Task goal:
In the data below, find the line that contains "[56,418,125,429] [56,436,121,447] //" and the line that contains "(1110, 1352) none". Copy both, plus every line between them, exactly.

Change detection outputs
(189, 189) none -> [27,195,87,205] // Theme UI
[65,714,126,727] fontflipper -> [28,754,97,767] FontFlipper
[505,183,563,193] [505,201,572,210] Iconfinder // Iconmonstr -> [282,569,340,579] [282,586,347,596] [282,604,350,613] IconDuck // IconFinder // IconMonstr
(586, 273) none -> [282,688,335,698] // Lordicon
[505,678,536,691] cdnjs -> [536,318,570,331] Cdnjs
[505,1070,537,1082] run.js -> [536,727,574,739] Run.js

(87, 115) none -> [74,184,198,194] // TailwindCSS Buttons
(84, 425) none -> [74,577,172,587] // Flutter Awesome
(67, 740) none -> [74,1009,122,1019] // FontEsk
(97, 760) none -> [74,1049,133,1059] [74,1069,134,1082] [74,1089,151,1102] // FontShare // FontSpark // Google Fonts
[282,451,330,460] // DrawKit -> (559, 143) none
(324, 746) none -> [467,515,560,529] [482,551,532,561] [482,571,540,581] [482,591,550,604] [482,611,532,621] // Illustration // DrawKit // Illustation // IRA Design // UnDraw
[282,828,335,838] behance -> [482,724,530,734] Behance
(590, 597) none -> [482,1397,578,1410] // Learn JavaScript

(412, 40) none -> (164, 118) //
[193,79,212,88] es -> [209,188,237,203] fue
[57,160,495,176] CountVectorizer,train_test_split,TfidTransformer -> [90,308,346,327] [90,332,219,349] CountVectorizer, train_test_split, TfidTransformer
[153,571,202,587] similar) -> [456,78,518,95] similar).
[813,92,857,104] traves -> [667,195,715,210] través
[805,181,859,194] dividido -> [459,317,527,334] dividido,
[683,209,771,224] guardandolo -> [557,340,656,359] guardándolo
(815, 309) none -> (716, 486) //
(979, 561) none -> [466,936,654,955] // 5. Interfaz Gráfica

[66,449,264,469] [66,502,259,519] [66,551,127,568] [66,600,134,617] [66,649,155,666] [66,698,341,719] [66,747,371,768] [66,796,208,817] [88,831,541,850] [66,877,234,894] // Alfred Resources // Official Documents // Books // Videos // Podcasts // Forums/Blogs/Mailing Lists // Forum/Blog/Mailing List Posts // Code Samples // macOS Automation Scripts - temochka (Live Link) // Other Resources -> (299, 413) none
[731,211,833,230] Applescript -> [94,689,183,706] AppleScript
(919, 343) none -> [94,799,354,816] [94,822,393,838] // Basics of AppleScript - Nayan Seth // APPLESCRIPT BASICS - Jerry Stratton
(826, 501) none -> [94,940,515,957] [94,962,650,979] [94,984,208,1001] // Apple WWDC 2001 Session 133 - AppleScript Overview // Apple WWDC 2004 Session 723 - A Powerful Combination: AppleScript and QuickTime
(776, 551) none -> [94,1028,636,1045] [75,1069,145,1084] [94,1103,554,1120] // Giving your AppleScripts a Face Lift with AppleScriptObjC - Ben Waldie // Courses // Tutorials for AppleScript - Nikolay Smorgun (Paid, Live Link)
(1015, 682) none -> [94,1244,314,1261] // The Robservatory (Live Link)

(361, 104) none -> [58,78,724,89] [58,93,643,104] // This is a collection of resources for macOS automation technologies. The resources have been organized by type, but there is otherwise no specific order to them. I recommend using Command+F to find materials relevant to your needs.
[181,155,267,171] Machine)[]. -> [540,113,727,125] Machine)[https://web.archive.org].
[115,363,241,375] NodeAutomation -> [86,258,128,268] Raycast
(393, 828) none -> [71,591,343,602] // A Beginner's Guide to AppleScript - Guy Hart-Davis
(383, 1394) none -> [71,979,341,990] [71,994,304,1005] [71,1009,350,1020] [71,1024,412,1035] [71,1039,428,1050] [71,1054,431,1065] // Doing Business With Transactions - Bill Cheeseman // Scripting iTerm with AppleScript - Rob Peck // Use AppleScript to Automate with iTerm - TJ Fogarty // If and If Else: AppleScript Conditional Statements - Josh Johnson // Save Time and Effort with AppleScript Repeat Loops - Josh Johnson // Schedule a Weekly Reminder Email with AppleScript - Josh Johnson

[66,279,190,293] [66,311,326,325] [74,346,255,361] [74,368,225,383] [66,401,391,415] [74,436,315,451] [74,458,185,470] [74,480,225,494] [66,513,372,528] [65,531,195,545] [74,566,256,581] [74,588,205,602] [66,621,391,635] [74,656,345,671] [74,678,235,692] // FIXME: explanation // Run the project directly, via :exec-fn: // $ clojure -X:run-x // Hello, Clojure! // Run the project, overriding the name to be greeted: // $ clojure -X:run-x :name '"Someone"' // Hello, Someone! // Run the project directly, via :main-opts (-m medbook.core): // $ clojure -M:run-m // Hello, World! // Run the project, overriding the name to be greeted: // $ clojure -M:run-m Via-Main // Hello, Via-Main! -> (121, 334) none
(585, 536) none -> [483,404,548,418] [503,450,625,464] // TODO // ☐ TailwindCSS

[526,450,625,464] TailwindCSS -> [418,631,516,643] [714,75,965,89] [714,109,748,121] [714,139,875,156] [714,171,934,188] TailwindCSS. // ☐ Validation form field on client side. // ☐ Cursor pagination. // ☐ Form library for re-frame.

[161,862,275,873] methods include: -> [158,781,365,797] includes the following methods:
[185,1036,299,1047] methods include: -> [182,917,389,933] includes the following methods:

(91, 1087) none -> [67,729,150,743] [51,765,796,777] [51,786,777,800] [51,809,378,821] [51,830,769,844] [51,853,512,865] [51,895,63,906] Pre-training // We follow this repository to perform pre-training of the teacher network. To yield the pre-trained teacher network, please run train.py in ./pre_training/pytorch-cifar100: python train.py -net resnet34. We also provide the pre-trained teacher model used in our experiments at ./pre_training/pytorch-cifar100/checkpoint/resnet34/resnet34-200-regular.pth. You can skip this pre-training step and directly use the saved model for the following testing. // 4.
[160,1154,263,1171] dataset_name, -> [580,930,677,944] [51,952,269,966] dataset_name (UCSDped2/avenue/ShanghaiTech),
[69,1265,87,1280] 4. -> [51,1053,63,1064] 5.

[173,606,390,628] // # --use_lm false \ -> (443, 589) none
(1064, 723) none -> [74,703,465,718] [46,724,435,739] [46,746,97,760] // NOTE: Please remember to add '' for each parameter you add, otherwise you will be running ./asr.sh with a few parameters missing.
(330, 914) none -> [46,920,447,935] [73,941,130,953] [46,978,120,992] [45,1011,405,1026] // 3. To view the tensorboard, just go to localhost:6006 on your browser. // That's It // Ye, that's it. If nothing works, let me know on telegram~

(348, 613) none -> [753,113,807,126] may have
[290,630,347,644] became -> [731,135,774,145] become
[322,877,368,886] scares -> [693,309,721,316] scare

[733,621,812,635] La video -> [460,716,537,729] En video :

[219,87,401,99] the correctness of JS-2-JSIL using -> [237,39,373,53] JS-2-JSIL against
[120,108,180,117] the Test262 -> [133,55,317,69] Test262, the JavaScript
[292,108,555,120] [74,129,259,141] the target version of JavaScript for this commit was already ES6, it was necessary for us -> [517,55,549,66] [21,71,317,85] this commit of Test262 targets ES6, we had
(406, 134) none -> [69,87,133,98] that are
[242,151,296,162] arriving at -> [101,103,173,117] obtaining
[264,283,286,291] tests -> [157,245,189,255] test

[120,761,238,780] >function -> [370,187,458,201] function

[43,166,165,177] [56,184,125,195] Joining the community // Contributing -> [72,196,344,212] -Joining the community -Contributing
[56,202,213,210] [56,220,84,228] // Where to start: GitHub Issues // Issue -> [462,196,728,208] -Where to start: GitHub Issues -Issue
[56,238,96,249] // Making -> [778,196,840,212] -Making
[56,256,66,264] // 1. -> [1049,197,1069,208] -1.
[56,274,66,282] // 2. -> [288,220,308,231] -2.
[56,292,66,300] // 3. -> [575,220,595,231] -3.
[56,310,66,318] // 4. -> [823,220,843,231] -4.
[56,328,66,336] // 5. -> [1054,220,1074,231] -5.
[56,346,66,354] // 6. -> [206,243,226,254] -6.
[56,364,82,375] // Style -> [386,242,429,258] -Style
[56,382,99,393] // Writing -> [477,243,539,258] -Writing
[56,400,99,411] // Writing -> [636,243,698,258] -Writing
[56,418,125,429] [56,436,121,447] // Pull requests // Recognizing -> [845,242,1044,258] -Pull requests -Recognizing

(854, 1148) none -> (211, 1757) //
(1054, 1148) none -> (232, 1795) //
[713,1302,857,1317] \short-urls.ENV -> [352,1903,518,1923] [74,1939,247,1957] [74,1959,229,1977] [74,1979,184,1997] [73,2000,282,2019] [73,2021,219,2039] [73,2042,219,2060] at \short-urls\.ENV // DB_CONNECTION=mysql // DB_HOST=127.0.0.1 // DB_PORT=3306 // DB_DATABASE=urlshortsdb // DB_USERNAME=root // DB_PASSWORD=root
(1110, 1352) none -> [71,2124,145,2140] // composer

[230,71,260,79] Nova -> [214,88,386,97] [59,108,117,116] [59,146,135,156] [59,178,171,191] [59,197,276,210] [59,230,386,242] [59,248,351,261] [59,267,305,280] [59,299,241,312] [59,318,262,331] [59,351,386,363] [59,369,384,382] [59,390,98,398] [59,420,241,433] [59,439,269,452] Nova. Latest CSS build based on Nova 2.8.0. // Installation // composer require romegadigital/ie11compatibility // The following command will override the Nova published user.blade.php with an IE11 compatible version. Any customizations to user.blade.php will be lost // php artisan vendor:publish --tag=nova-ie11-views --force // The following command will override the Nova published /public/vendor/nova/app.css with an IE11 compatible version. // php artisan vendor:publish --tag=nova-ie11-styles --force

Reply to the exercise:
[56,418,125,429] [56,436,121,447] // Pull requests // Recognizing -> [845,242,1044,258] -Pull requests -Recognizing

(854, 1148) none -> (211, 1757) //
(1054, 1148) none -> (232, 1795) //
[713,1302,857,1317] \short-urls.ENV -> [352,1903,518,1923] [74,1939,247,1957] [74,1959,229,1977] [74,1979,184,1997] [73,2000,282,2019] [73,2021,219,2039] [73,2042,219,2060] at \short-urls\.ENV // DB_CONNECTION=mysql // DB_HOST=127.0.0.1 // DB_PORT=3306 // DB_DATABASE=urlshortsdb // DB_USERNAME=root // DB_PASSWORD=root
(1110, 1352) none -> [71,2124,145,2140] // composer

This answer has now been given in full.